Beret called the mansion a “grand dame” – though she’s in need of more than cosmetic surgery.
The couple reduced their offer from $1 million to $550,000 after learning the extent of repairs needed.
“We expected that we would continue our dance, but the dance partner left the room,” Beret said.
The husbands, in a discrimination suit filed on Sept. 10 in Worcester Superior Court, claim the diocese didn’t sell because they are gay and, it was assumed, would hold gay weddings on the premises.
Church officials are only commenting through their attorney, who maintains that the seller was concerned about Fairbanks and Beret coming through with the financing. “It wasn’t a case of discriminating against gay people. We didn’t even know they were gay,” attorney James G. Reardon Jr. told The Associated Press.

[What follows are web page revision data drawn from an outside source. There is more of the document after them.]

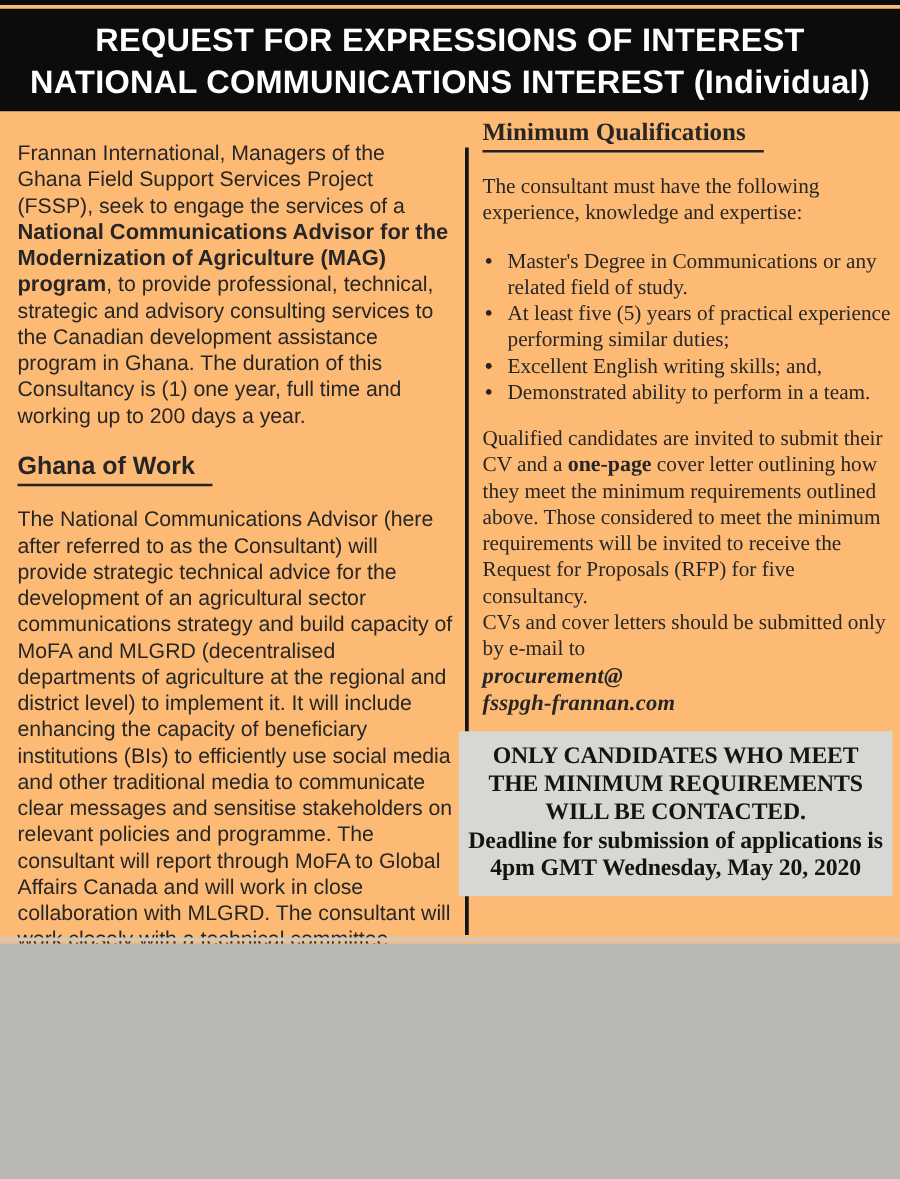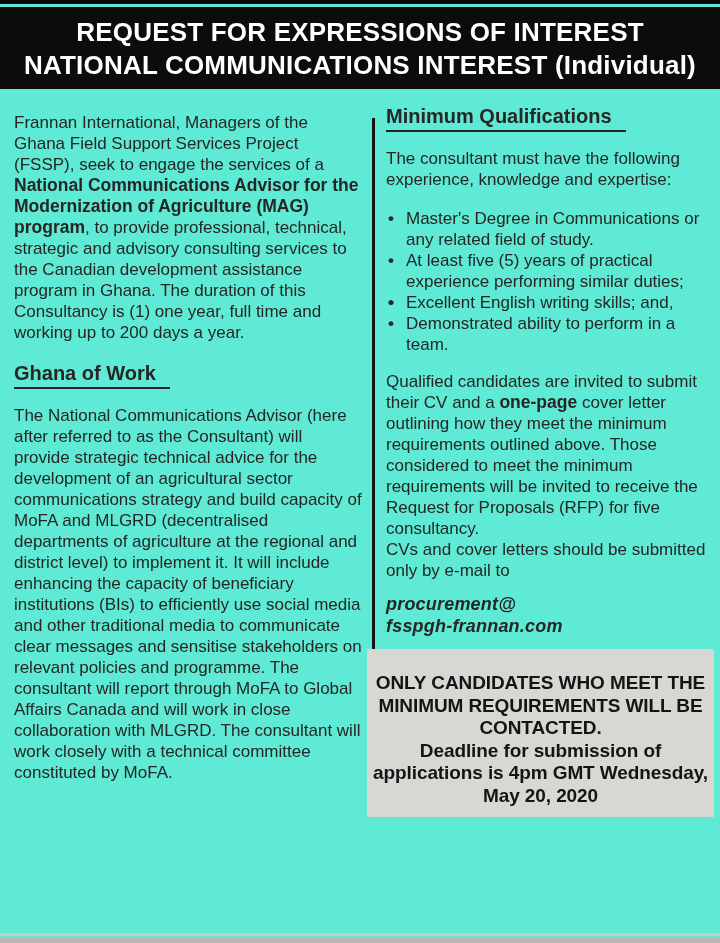--- a/index.html
+++ b/index.html
@@ -5,8 +5,8 @@
   html,body{margin:0;padding:0;background:#b9b8b4;}
   .page{
     position:relative;
-    width:720px;height:938px;
-    background:#5eead4;
+    width:720px;height:755px;
+    background:#fdba74;
     overflow:hidden;
     font-family:"Liberation Sans", sans-serif;
     color:#262626;

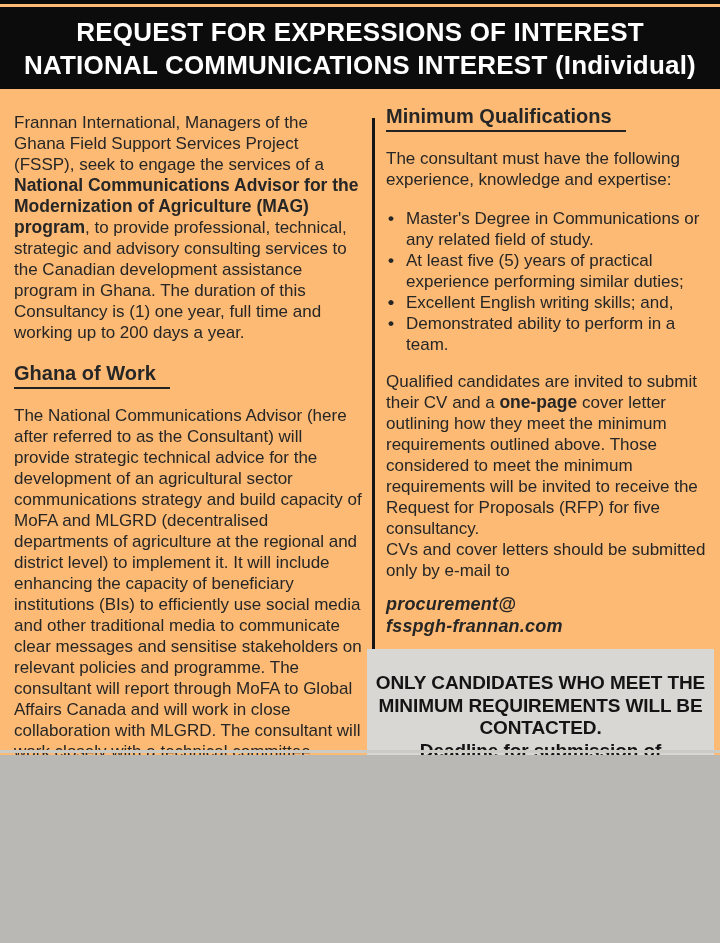--- a/index.html
+++ b/index.html
@@ -30,8 +30,8 @@
     font-size:17px;line-height:21px;
   }
   .col-right{
-    position:absolute;left:386px;top:104px;width:330px;
-    font-size:17px;line-height:21px;
+    position:absolute;left:386px;top:94px;width:330px;
+    font-size:17px;line-height:21px;font-family:Liberation Serif, serif;
   }
   .col-divider{
     position:absolute;left:372px;top:118px;width:3px;height:630px;

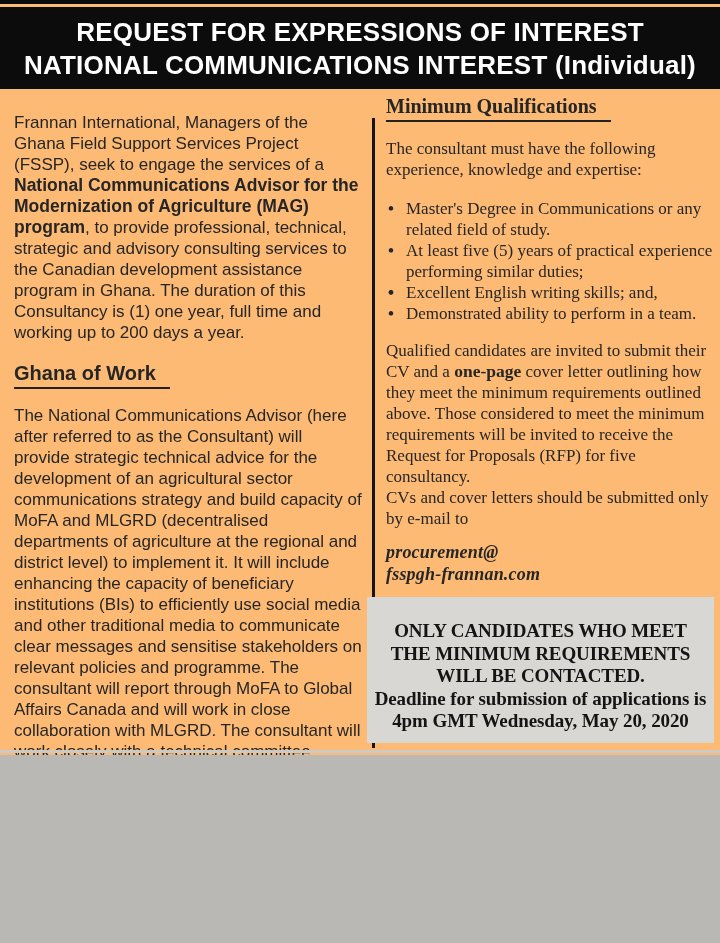--- a/index.html
+++ b/index.html
@@ -60,7 +60,7 @@
     position:absolute;left:2px;top:0;font-weight:bold;
   }
   .apply-para{margin-bottom:0;}
-  .cv-para{margin-bottom:12px;}
+  .cv-para{margin-bottom:0;}
   .email-line{
     font-weight:bold;font-style:italic;font-size:18px;line-height:22px;
     letter-spacing:0.2px;

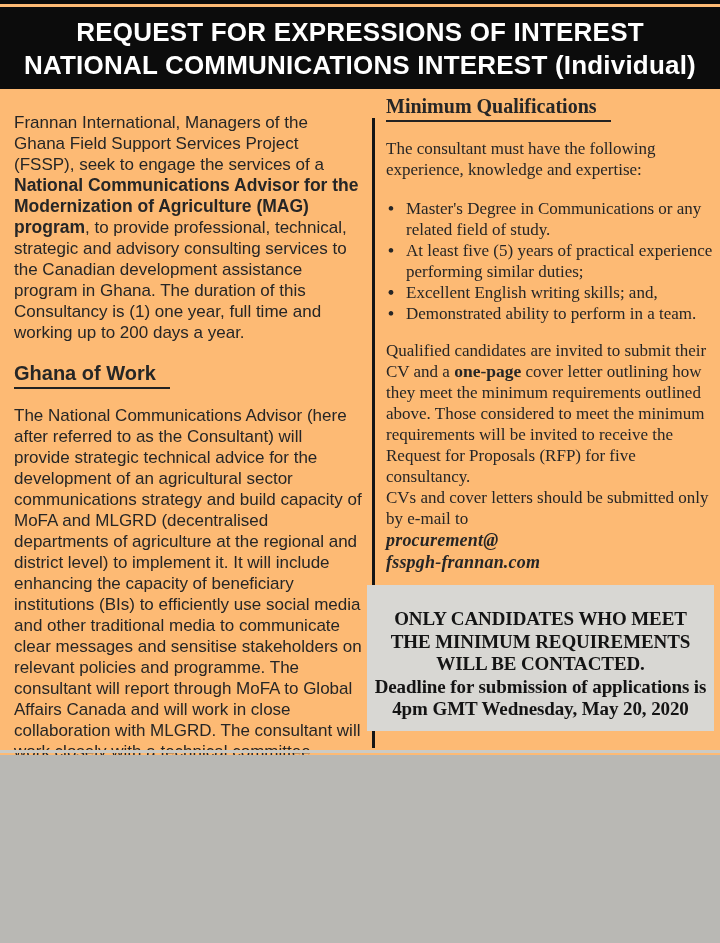--- a/index.html
+++ b/index.html
@@ -70,7 +70,7 @@
     width:347px;
     box-sizing:border-box;
     background:#d8d7d3;
-    padding:23px 6px 10px 6px;
+    padding:9px 6px 10px 6px;
     text-align:center;
     font-weight:bold;
     font-size:19px;line-height:22.5px;

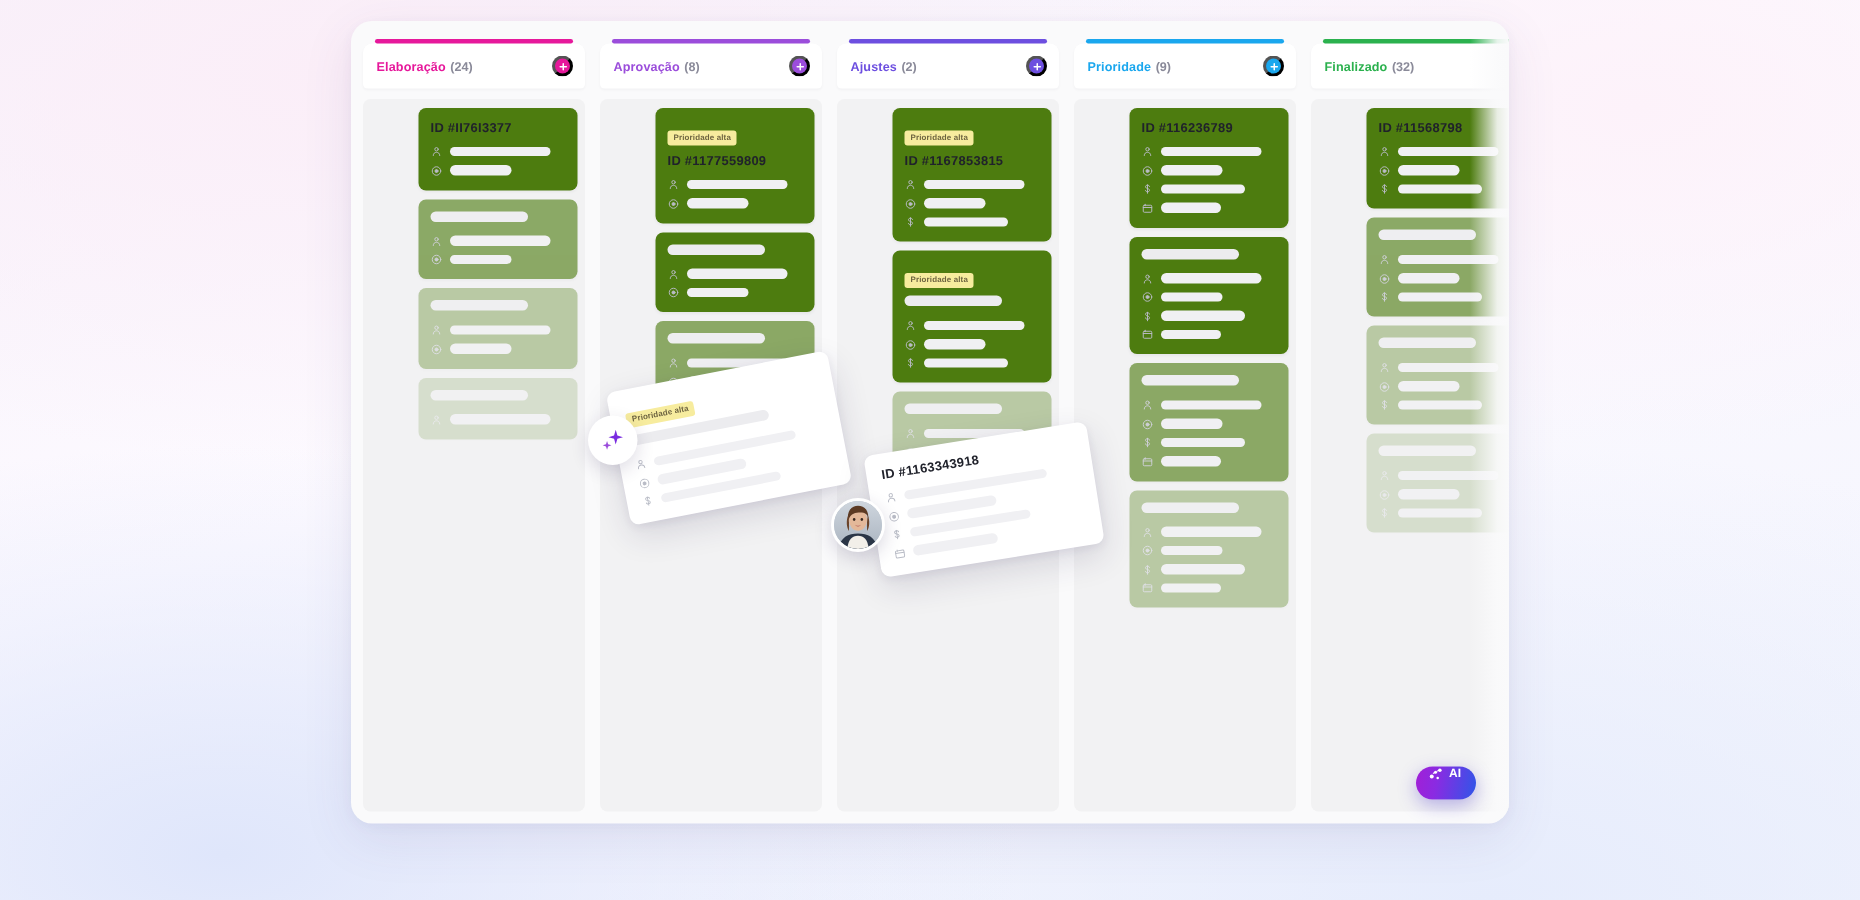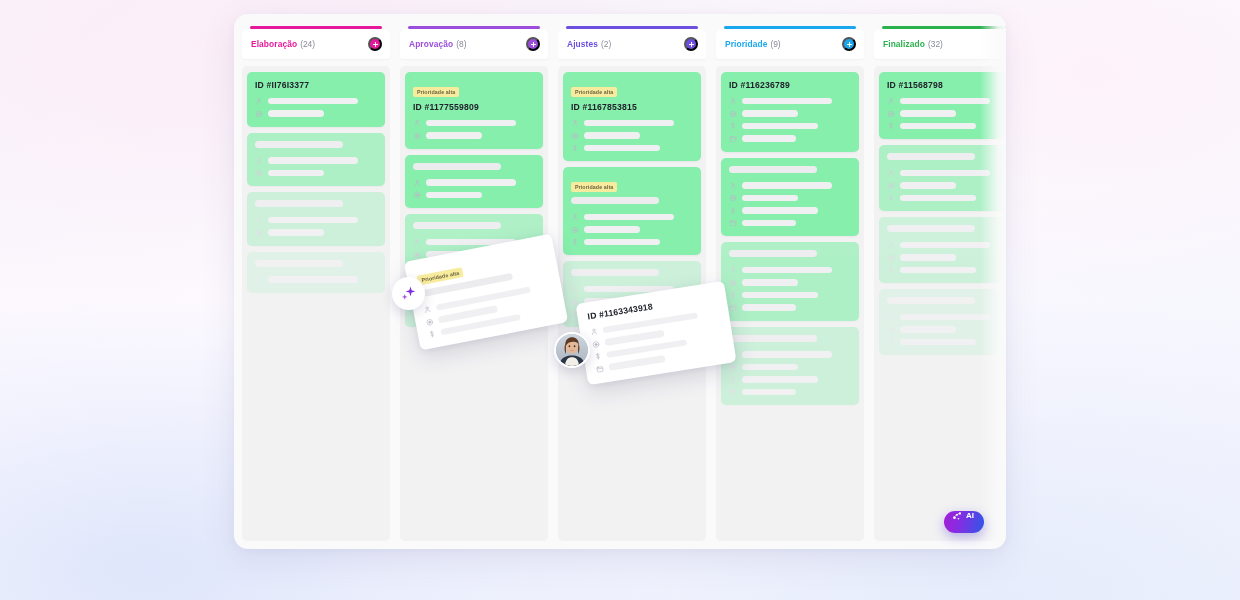--- a/index.html
+++ b/index.html
@@ -80,7 +80,7 @@
     font-size: 8.4px;
     color: #8a8a99;
     margin-left: 3px;
-    font-weight: 400;
+    font-weight: 700;
   }
   .col-add {
     margin-left: auto;

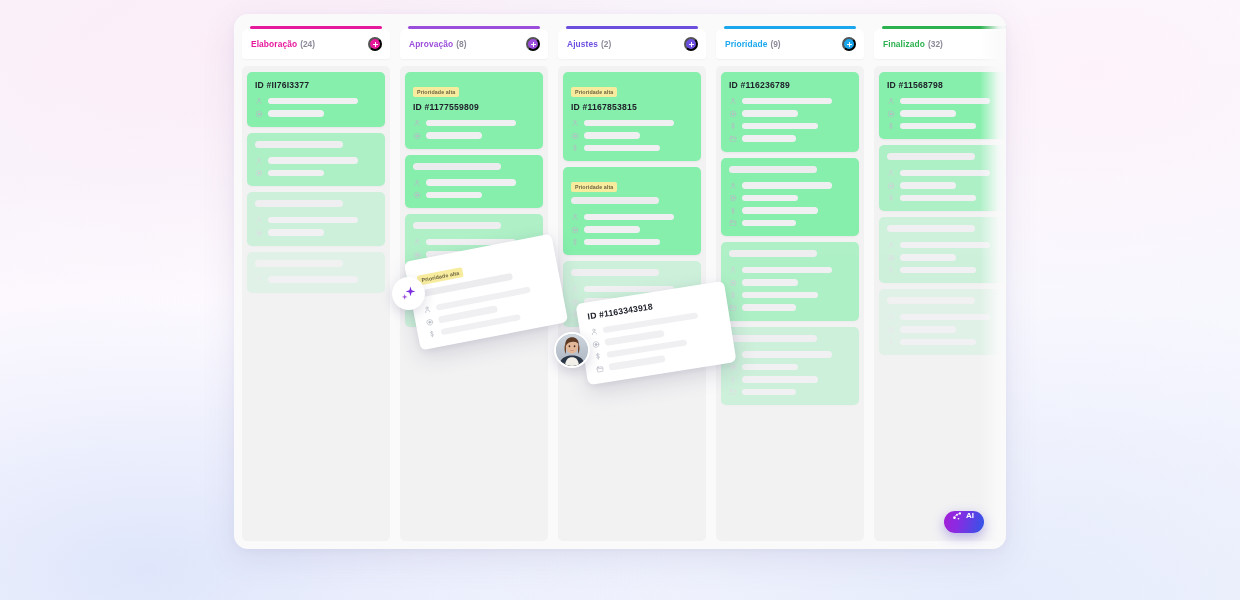--- a/index.html
+++ b/index.html
@@ -109,11 +109,12 @@
 
   
   .card {
-    background: #86efac;
+    background: #4d7c0f;
     border-radius: 5px;
     padding: 8px 8px 9px 8px;
     box-shadow: 0 1px 2px rgba(30,30,60,.05);
     flex: 0 0 auto;
+    margin-left: 32px;
   }
   .card-id {
     font-size: 8.6px;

He said the couple wanted only to buy a fraction of the property, which didn’t make sense to the church.
However, an email from the diocese dated June 8 – around the time the real estate bargaining ended – lends support to the couple’s claim.
“I just went down the hall and discussed it with the bishop,” Diocese Chancellor Thomas Sullivan allegedly wrote to his real estate agent. “Because of the potentiality of gay marriages there, something you shared with us yesterday, we aren’t interested in going forward with these buyers. I think they’re shaky anyway. So just tell them that we will not accept their revised plan and the Diocese is making new plans for the property. You find the language.”
Fairbanks and Beret, who are suing for loss of civil rights and dignity and for emotional distress, said that the subject of gay weddings never came up during discussions about their purchasing the property,
“There was never, ever a discussion about gay marriage,” Beret said.
The attorney for the couple, Sergio Carvajal, said regardless of whether the business plan included hosting gay weddings, the church broke a state law that prohibits discrimination in housing.
“It was a facility we were extremely interested in,” Fairbanks said. “We have made our life by restoring old buildings.”
The opportunity is now lost, he added.